Would you reproduce exactly the lines below from the one holding "Database | harvest" through the one holding "- Sub-headers: Calibration", inclusive, and no others?
[[ Data for processing open ]]
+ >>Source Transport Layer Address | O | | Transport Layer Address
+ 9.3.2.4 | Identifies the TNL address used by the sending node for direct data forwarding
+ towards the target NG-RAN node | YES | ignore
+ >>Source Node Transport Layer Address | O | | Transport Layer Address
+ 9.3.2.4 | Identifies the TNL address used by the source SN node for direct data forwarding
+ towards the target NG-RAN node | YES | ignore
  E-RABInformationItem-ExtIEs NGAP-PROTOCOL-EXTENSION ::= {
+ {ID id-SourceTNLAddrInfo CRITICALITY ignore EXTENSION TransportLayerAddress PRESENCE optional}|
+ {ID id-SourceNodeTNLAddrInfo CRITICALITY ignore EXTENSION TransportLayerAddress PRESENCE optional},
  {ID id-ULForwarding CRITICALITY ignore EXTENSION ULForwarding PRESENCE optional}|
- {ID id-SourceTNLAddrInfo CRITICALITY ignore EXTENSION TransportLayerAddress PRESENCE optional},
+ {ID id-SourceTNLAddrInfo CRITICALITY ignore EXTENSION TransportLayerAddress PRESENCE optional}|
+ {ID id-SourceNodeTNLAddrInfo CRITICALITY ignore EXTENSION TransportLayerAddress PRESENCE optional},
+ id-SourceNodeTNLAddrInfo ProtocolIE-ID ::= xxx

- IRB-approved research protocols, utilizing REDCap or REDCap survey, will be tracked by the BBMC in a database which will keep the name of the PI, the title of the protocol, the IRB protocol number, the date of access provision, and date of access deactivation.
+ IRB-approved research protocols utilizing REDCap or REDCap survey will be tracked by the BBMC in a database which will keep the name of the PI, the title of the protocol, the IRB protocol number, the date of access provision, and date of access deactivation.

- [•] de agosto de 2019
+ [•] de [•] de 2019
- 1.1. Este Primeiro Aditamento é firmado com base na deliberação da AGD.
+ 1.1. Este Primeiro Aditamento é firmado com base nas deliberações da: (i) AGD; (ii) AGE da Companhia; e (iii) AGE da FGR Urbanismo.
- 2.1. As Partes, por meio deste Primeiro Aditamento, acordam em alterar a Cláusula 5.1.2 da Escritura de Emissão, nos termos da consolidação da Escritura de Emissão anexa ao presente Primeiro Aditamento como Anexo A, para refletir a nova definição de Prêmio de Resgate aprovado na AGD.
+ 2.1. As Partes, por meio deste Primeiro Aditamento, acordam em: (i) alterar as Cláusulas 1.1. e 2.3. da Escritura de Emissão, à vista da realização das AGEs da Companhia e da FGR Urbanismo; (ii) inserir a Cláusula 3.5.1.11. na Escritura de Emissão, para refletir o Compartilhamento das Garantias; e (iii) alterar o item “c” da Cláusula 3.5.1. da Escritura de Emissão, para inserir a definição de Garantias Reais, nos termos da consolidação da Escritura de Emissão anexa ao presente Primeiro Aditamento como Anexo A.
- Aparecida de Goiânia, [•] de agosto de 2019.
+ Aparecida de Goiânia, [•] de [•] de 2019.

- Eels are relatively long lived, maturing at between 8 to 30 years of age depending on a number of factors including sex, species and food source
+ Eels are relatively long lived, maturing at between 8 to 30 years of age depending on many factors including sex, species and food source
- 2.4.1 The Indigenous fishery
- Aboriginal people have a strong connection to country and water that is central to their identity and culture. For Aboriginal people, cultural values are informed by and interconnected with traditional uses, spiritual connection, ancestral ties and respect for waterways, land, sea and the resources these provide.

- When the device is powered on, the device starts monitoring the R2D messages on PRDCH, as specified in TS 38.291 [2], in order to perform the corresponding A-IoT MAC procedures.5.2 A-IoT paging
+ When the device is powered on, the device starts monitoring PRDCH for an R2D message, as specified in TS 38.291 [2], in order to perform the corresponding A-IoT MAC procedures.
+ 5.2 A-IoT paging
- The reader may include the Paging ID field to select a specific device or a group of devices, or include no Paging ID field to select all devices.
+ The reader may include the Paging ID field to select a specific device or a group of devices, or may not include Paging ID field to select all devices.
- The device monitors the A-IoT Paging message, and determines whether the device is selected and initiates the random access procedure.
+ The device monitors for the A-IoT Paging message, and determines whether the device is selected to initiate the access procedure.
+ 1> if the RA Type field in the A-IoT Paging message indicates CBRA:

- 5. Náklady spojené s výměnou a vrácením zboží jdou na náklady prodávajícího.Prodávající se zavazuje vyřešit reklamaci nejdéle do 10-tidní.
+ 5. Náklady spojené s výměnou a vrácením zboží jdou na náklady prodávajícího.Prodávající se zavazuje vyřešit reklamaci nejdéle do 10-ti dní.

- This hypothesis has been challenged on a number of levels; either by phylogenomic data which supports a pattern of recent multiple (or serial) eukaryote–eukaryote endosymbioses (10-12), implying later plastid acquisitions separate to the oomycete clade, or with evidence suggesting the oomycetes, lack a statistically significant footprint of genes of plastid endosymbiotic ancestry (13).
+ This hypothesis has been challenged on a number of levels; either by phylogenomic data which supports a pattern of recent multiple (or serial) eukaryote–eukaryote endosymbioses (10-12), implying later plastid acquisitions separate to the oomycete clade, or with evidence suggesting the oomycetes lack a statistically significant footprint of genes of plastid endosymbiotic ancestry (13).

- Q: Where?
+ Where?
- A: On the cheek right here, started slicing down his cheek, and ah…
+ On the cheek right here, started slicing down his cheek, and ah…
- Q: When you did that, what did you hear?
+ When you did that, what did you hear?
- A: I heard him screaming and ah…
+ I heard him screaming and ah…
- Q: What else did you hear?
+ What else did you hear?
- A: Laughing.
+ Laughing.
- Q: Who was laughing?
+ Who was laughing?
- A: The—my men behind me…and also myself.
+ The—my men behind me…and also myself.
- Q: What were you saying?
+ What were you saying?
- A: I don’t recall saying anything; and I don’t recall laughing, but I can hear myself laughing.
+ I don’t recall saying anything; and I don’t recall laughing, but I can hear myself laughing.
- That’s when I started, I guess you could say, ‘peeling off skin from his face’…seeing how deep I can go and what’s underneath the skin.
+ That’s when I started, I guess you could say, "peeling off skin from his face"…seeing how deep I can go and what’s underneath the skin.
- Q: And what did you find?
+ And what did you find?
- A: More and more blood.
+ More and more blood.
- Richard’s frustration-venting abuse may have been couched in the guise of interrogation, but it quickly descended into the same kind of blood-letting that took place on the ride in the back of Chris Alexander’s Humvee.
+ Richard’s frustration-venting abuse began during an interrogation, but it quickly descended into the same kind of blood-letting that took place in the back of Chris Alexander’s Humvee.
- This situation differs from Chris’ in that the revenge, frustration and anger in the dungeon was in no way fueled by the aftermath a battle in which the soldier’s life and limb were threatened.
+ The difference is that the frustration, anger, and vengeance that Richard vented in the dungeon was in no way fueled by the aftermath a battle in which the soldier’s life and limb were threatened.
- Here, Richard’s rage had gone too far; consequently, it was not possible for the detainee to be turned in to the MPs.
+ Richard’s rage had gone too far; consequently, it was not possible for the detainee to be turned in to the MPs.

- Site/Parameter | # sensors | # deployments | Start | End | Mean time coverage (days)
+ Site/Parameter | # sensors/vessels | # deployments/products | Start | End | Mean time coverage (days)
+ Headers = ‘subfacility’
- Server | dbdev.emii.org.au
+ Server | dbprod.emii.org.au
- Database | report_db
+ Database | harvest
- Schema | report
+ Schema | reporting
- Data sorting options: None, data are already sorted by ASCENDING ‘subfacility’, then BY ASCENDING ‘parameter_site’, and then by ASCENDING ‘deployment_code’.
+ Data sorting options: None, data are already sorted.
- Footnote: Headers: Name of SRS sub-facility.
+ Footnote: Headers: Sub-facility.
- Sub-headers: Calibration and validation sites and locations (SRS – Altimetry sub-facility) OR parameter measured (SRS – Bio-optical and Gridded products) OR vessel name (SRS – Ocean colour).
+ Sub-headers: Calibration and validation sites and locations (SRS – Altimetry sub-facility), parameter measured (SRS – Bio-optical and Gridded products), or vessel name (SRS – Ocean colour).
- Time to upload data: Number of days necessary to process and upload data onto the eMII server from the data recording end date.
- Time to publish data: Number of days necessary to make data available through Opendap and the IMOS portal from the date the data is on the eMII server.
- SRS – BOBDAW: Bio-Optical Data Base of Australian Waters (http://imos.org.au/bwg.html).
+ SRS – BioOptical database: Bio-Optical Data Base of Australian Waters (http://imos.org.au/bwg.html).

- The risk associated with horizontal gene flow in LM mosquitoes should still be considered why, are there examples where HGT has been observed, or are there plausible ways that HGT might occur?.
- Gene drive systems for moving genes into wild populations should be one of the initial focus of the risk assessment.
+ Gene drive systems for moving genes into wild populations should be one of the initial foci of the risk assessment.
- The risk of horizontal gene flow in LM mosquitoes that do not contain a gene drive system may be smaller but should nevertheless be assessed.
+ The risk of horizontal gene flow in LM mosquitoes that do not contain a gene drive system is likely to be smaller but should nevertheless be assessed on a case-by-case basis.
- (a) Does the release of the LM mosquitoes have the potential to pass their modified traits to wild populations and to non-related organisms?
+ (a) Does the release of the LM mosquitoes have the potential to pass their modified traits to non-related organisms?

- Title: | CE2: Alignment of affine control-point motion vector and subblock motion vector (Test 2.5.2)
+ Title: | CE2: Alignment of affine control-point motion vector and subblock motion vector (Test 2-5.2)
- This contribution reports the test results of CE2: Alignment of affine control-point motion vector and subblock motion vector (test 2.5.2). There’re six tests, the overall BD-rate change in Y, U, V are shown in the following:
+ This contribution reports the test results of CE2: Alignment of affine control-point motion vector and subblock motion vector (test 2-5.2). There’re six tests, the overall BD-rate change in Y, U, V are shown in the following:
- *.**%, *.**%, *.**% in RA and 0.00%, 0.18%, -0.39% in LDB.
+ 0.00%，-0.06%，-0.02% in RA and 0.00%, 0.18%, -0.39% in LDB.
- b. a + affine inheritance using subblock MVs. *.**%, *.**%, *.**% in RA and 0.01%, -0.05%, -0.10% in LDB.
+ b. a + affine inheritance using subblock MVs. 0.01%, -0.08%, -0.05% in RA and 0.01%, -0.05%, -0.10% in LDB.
[[ Data for processing closed ]]
- Exercise result -
+ Database | harvest
- Schema | report
+ Schema | reporting
- Data sorting options: None, data are already sorted by ASCENDING ‘subfacility’, then BY ASCENDING ‘parameter_site’, and then by ASCENDING ‘deployment_code’.
+ Data sorting options: None, data are already sorted.
- Footnote: Headers: Name of SRS sub-facility.
+ Footnote: Headers: Sub-facility.
- Sub-headers: Calibration and validation sites and locations (SRS – Altimetry sub-facility) OR parameter measured (SRS – Bio-optical and Gridded products) OR vessel name (SRS – Ocean colour).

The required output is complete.